■ Problem: Produce an exact transcription of the data, with the images left out.

■ Task data:
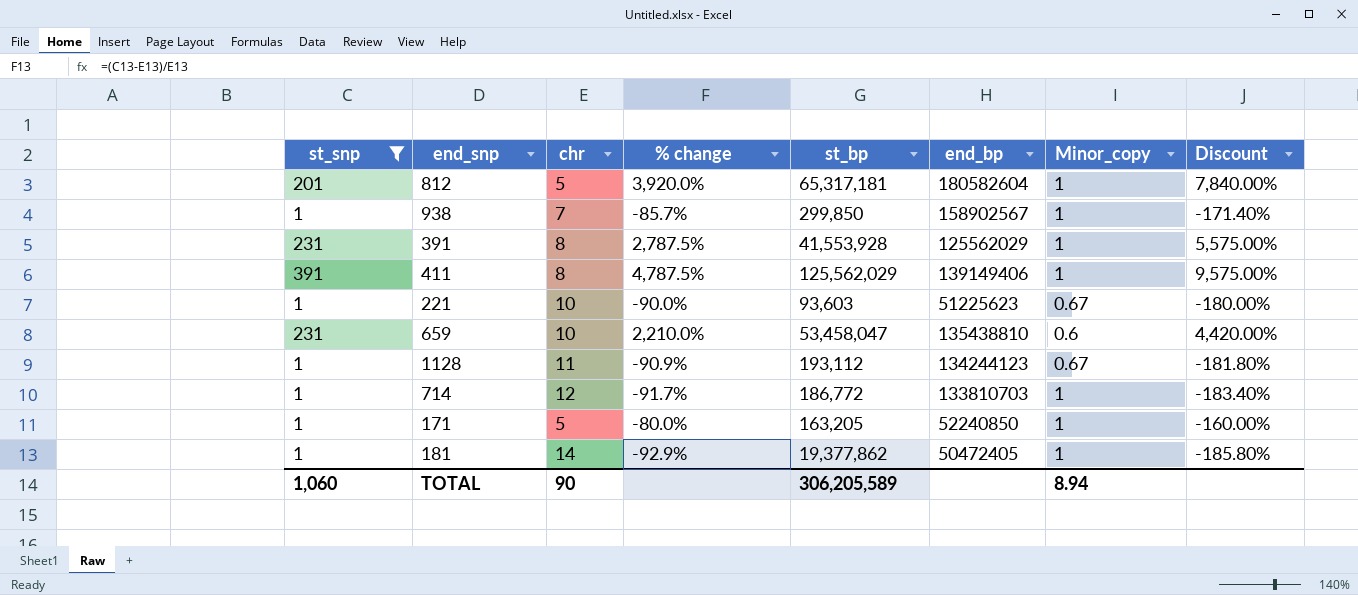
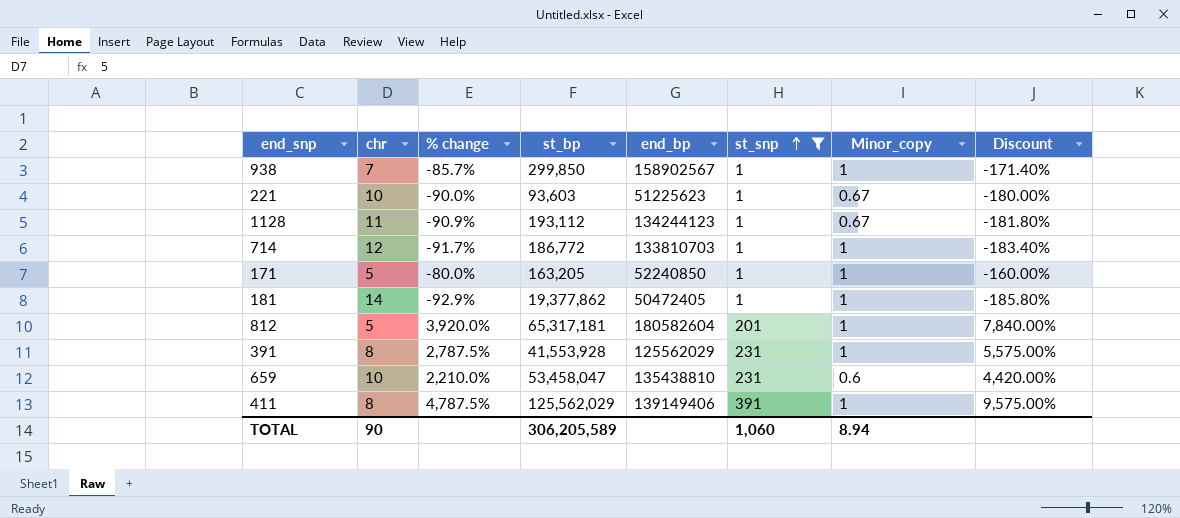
row order: none -> st_snp ascending
column st_snp | position: 1 -> 6

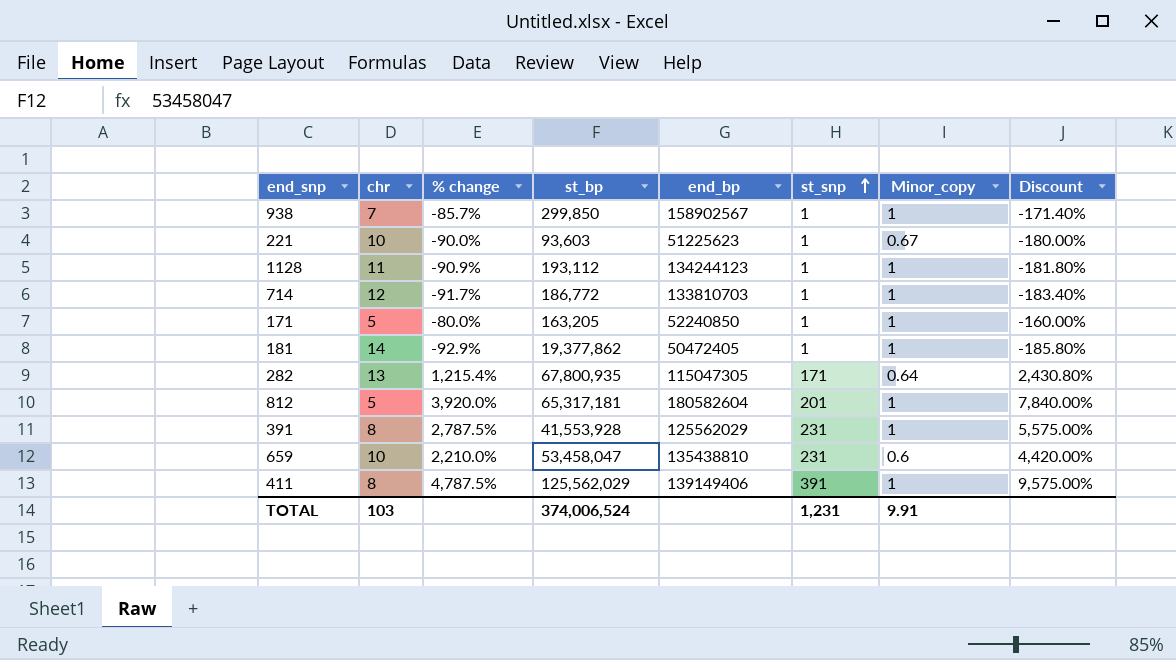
filter: st_snp != 171 -> none
1128 | Minor_copy: 0.67 -> 1
TOTAL | chr: 90 -> 103
TOTAL | st_bp: 306,205,589 -> 374,006,524
TOTAL | st_snp: 1,060 -> 1,231
TOTAL | Minor_copy: 8.94 -> 9.91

■ Problem solution:
row order: none -> st_snp ascending
column st_snp | position: 1 -> 6

filter: st_snp != 171 -> none
1128 | Minor_copy: 0.67 -> 1
TOTAL | chr: 90 -> 103
TOTAL | st_bp: 306,205,589 -> 374,006,524
TOTAL | st_snp: 1,060 -> 1,231
TOTAL | Minor_copy: 8.94 -> 9.91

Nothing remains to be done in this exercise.